Take: #define vector __attribute__((vector_size(2*sizeof(double) ))) vector double test_vpasted2 (vector double low, vector double high) { return (vector double){low[0], high[1]}; } --- CUT --- This produces on the trunk: adrp x0, .LC0 ldr q2, [x0, #:lo12:.LC0] tbl v0.16b, {v0.16b - v1.16b}, v2.16b ret ---- CUT ---- Where LC0 is {0..7,24..31} When really this should produce just ins. GCC 8.2 produces: dup v0.2d, v0.d[0] ins v0.d[1], v1.d[1] But GCC 9 produces the correct thing of just an ins (though I don't have a compiler to prove that). The problem is GCC 10 converts the above code to: _4 = VEC_PERM_EXPR <low_1(D), high_2(D), { 0, 3 }>; Which the back-end does not optimize to do an ins.
*** Bug 92892 has been marked as a duplicate of this bug. ***
I have a patch, which recognize such pattern and adds ins instructions. Example in this issue description is compiled fine and produce this assembly: 0000000000000000 <test_vpasted2>: 0: 6e184420 mov v0.d[1], v1.d[1] 4: d65f03c0 ret However, there are a little bit more complicated examples, where allocated registers are preventing from optimal assembly to be generated. (example: part of blender benchmark from speccpu) #include <math.h> static inline float dot_v3v3(const float a[3], const float b[3]) { return a[0] * b[0] + a[1] * b[1] + a[2] * b[2]; } static inline float len_v3(const float a[3]) { return sqrtf(dot_v3v3(a, a)); } void window_translate_m4(float winmat[4][4], float perspmat[4][4], const float x, const float y) { if (winmat[2][3] == -1.0f) { /* in the case of a win-matrix, this means perspective always */ float v1[3]; float v2[3]; float len1, len2; v1[0] = perspmat[0][0]; v1[1] = perspmat[1][0]; v1[2] = perspmat[2][0]; v2[0] = perspmat[0][1]; v2[1] = perspmat[1][1]; v2[2] = perspmat[2][1]; len1 = (1.0f / len_v3(v1)); len2 = (1.0f / len_v3(v2)); winmat[2][0] += len1 * winmat[0][0] * x; winmat[2][1] += len2 * winmat[1][1] * y; } else { winmat[3][0] += x; winmat[3][1] += y; } } This will produce: ... 24: fd400010 ldr d16, [x0] 28: fd400807 ldr d7, [x0,#16] ... 34: 6e040611 mov v17.s[0], v16.s[0] 38: 6e0c24f1 mov v17.s[1], v7.s[1] ... # v16/d17 and d7/v7 are not used in any other places while it can be: ... 24: fd400010 ldr d16, [x0] 28: fd400807 ldr d7, [x0,#16] ... 38: 6e0c24f1 mov v16.s[1], v7.s[1] ... # and v16 is used instead of v17. It looks like peephole2 can be used to optimize it. I'm currently looking into in.
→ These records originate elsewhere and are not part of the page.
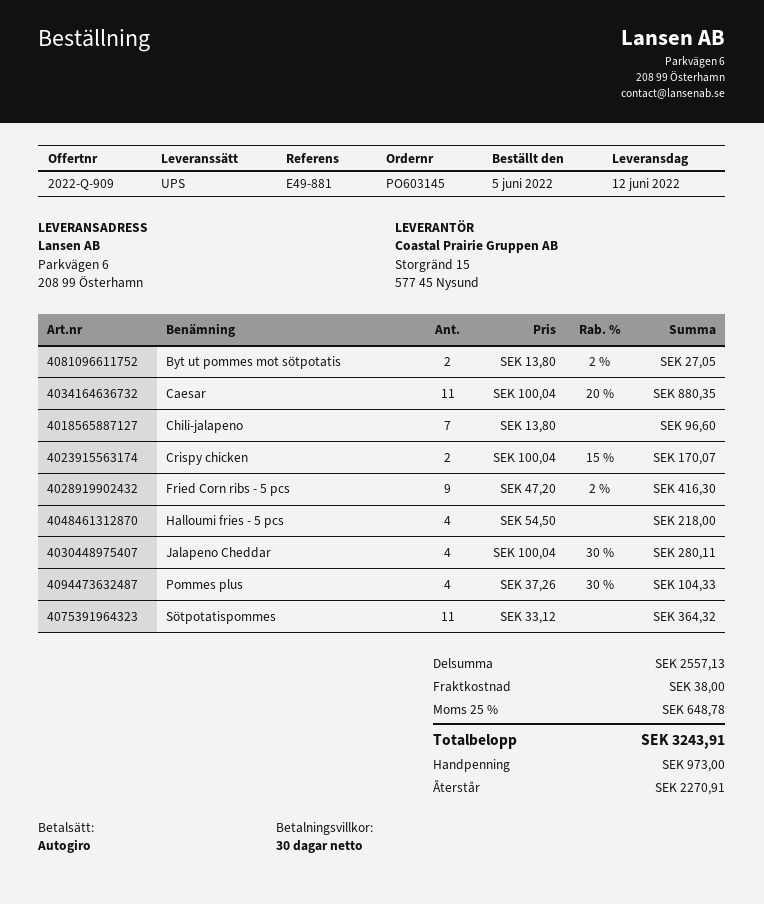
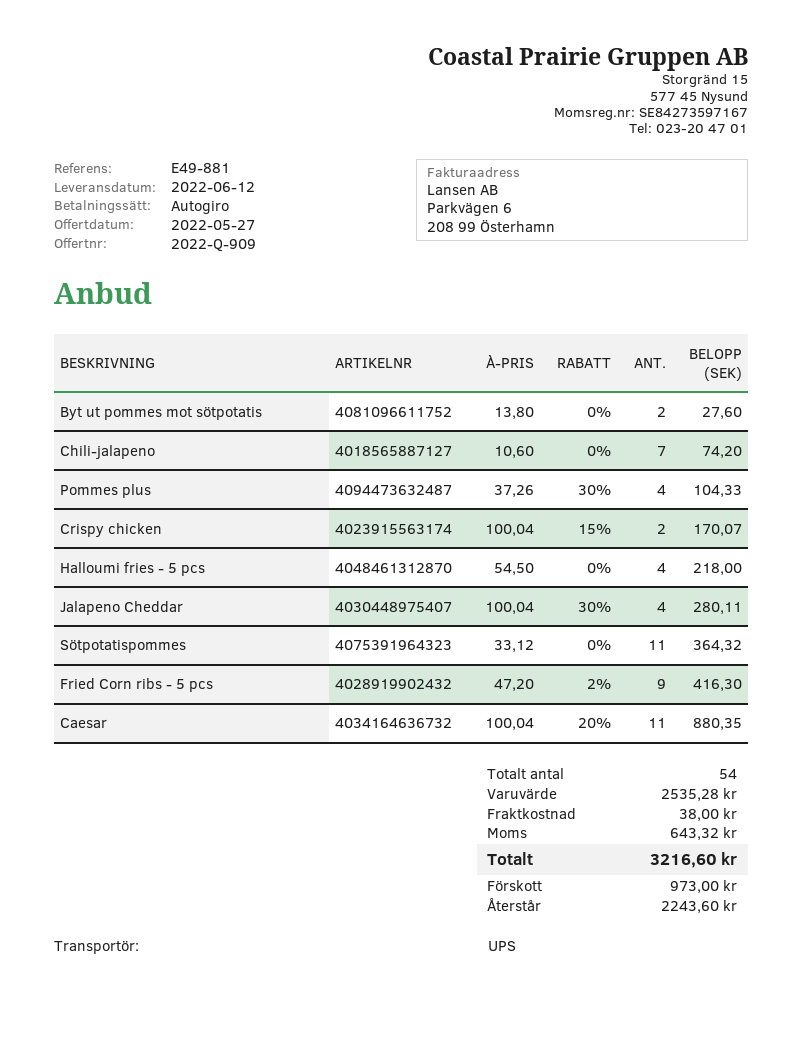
Byt ut pommes mot sötpotatis: 2 x 13.80 - 2% = 27.05 -> 2 x 13.80 = 27.60
Chili-jalapeno: 7 x 13.80 = 96.60 -> 7 x 10.60 = 74.20
subtotal: 2557.13 -> 2535.28
tax: 648.78 -> 643.32
total: 3243.91 -> 3216.60
balance: 2270.91 -> 2243.60

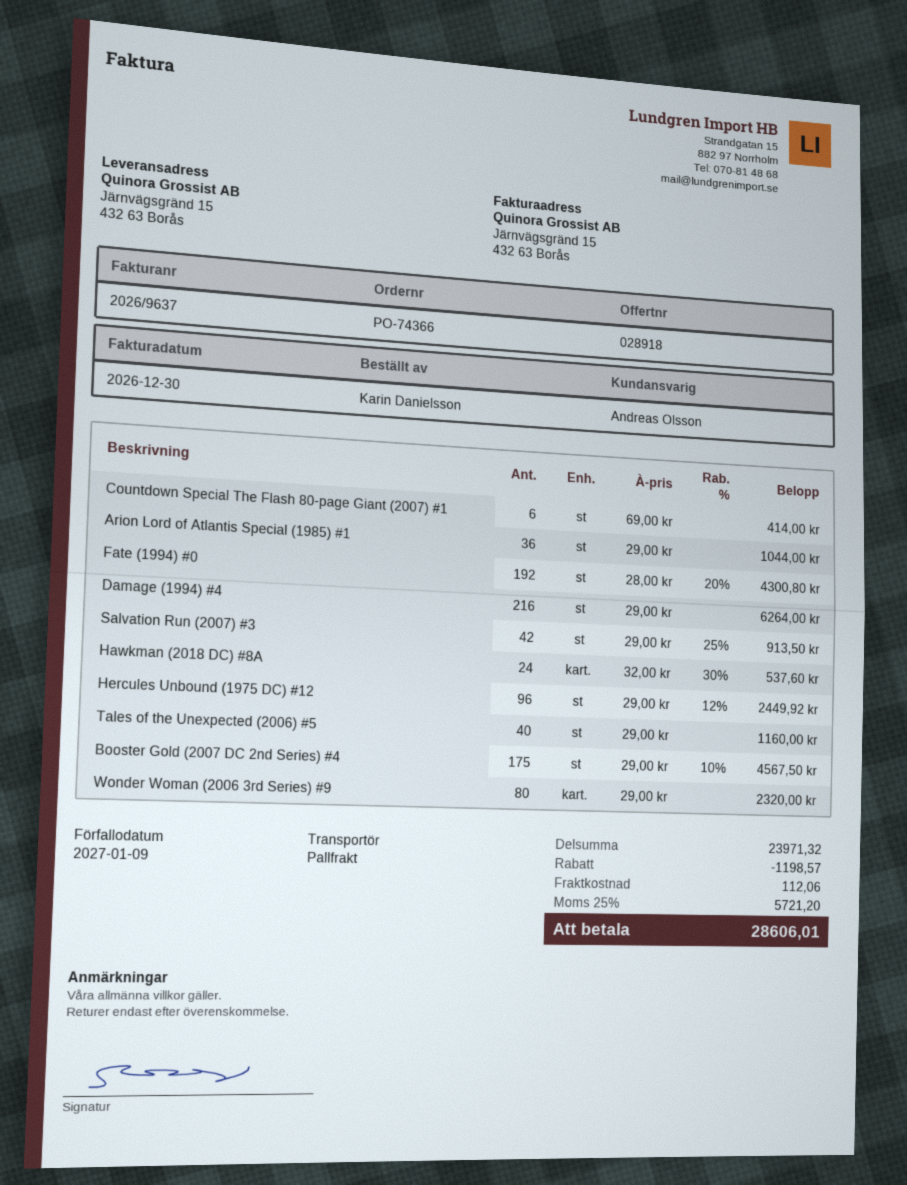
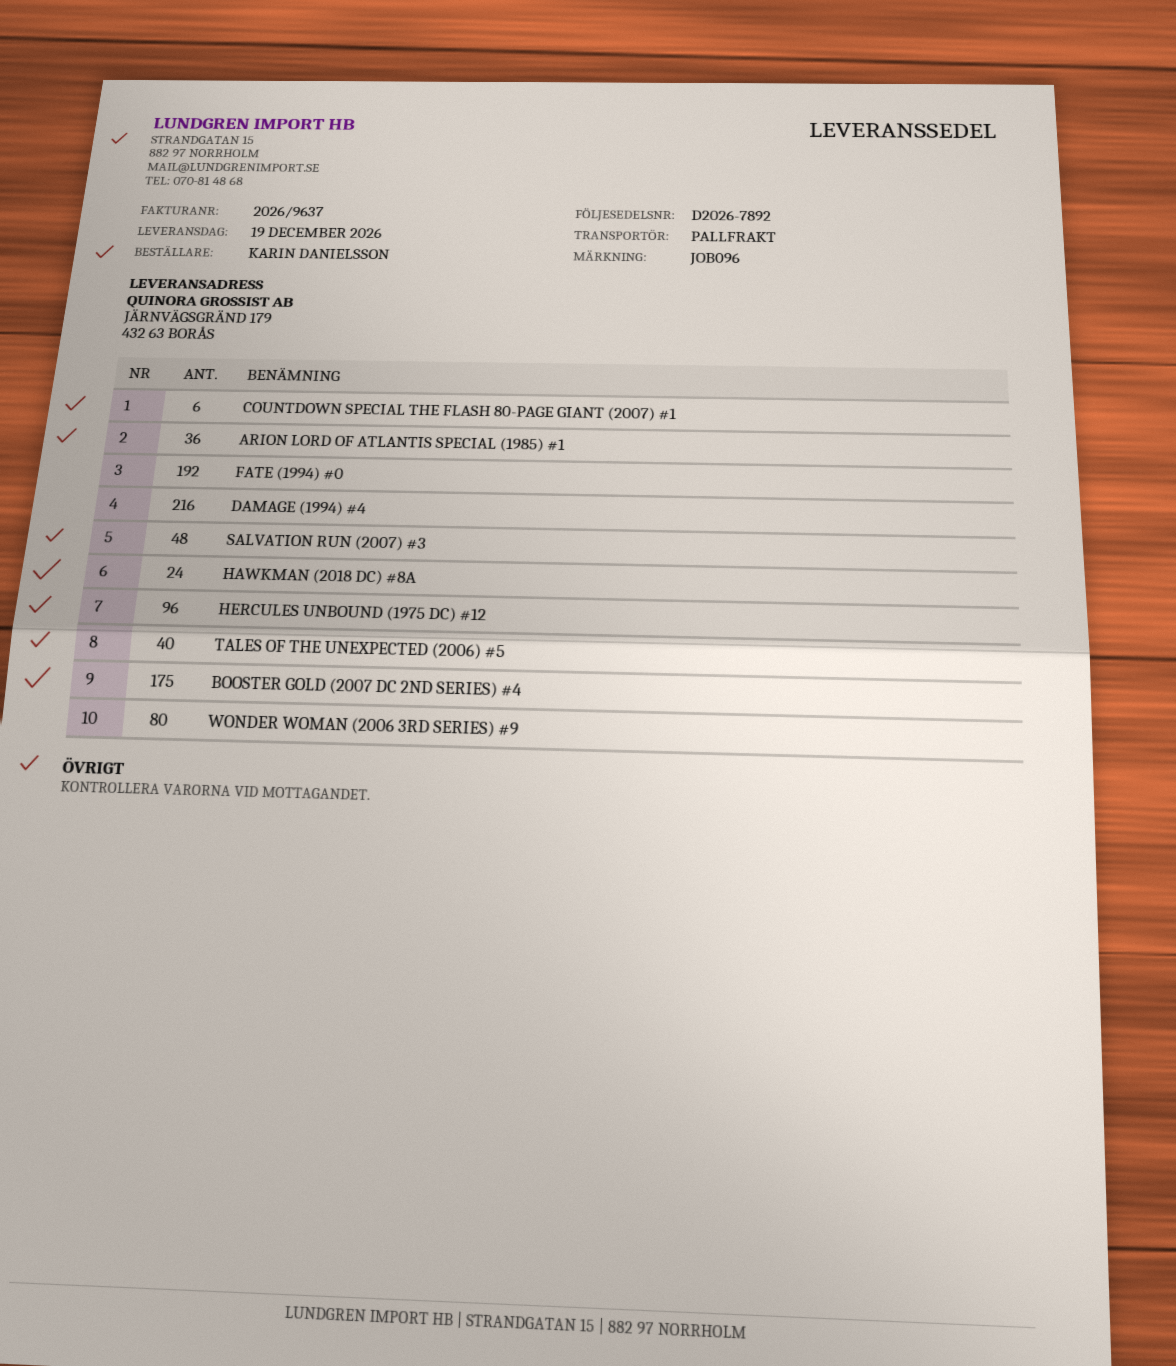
ship to: Järnvägsgränd 15, 432 63 Borås -> JÄRNVÄGSGRÄND 179, 432 63 BORÅS
Salvation Run (2007) #3: 42 -> 48

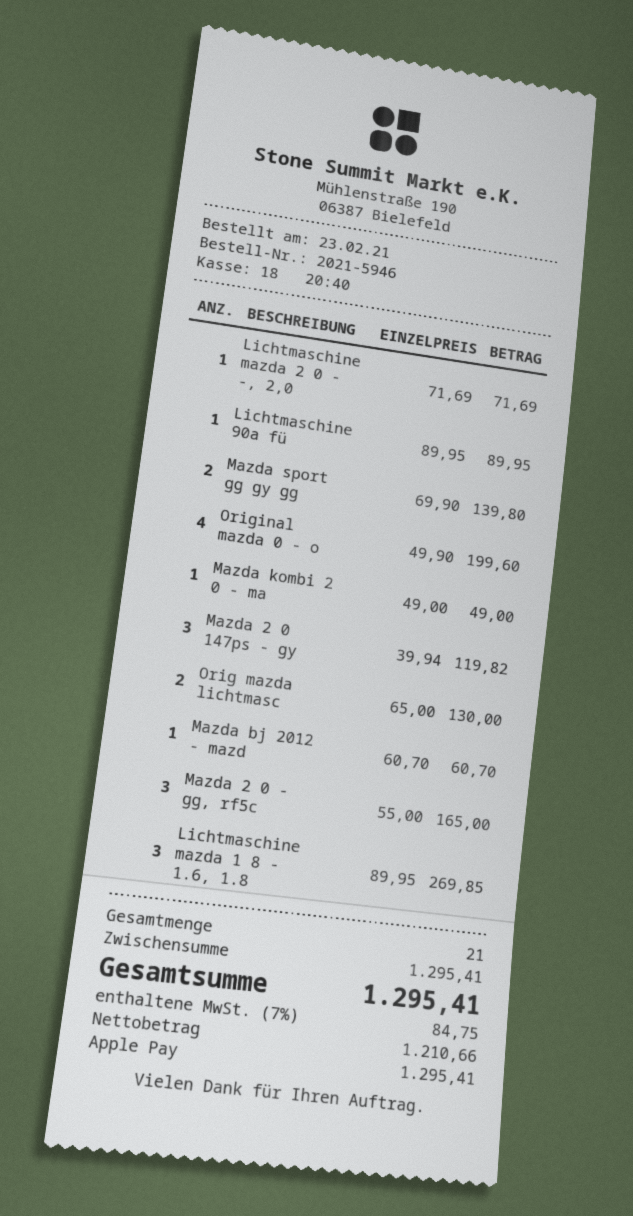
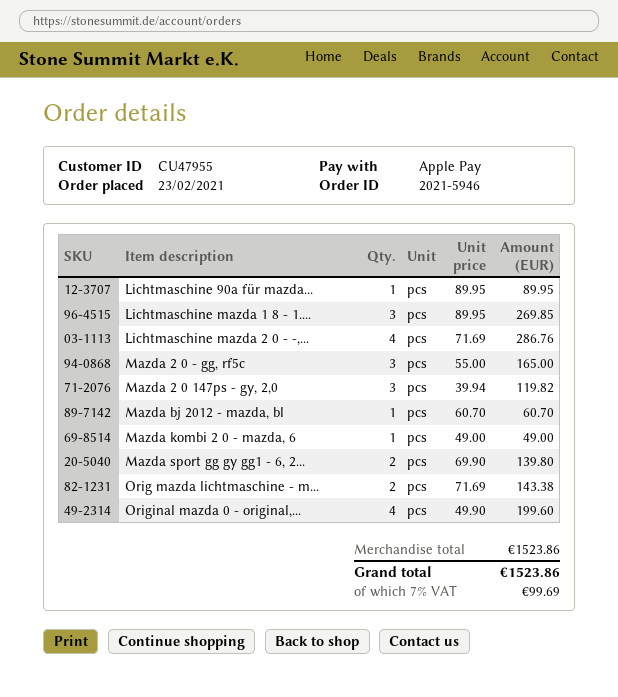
Lichtmaschine mazda 2 0 - -, 2,0: 1 x 71.69 = 71.69 -> 4 x 71.69 = 286.76
Orig mazda lichtmasc: 2 x 65.00 = 130.00 -> 2 x 71.69 = 143.38
subtotal: 1295.41 -> 1523.86
tax: 7% = 84.75 -> 7% = 99.69
total: 1295.41 -> 1523.86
(In reply to Dmitrij Pochepko from comment #2) > It looks like peephole2 can be used to optimize it. I'm currently looking > into in. Don't. Can you attach your current patch? My bet is you expand this vec_perm like: (set (reg:V2DF t1) (reg:V2DF low)) (set (reg:V2DF t) (vec_merge:V2DF (vec_duplicate:V2DF (vec_select:DF (reg:V2DF high) (parallel [(const_int 2)]))) (reg:V2DF t1) (const_int 2))) Since it is only two elements.
Note the __builtin_shuffle expansion can be generialized to handle the case where there is more than elements but only one element insert: #define vector __attribute__((vector_size(16) )) vector float f(vector float a, vector float b) { return __builtin_shuffle (a, b, (vector int){0, 4, 2, 3}); } This function should generate: ins v0.s[1], v1.s[0] ret #define vector __attribute__((vector_size(16) )) vector float f1(vector float a, vector float b) { return __builtin_shuffle (b, a, (vector int){4, 0, 6, 7}); } This function should also generate: ins v0.s[1], v1.s[0] ret Even this: #define vector __attribute__((vector_size(16) )) vector float f(vector float a, vector float b) { return __builtin_shuffle (a, a, (vector int){0, 0, 2, 3}); } Should generate: ins v0.s[1], v0.s[0] ret
(In reply to Andrew Pinski from comment #4) > Note the __builtin_shuffle expansion can be generialized to handle the case > where there is more than elements but only one element insert: Note this should be done after zip expansion has happened.
Created attachment 47851 [details] current patch version
Created attachment 47853 [details] A better version This attached patch is generalized version of the vec_perm to insert. We don't need need patterns in the .md file as there are already enough to do the correct thing. Yes we still have the extra mov, but that seems to be a register allocator issue. I have not looked into it further.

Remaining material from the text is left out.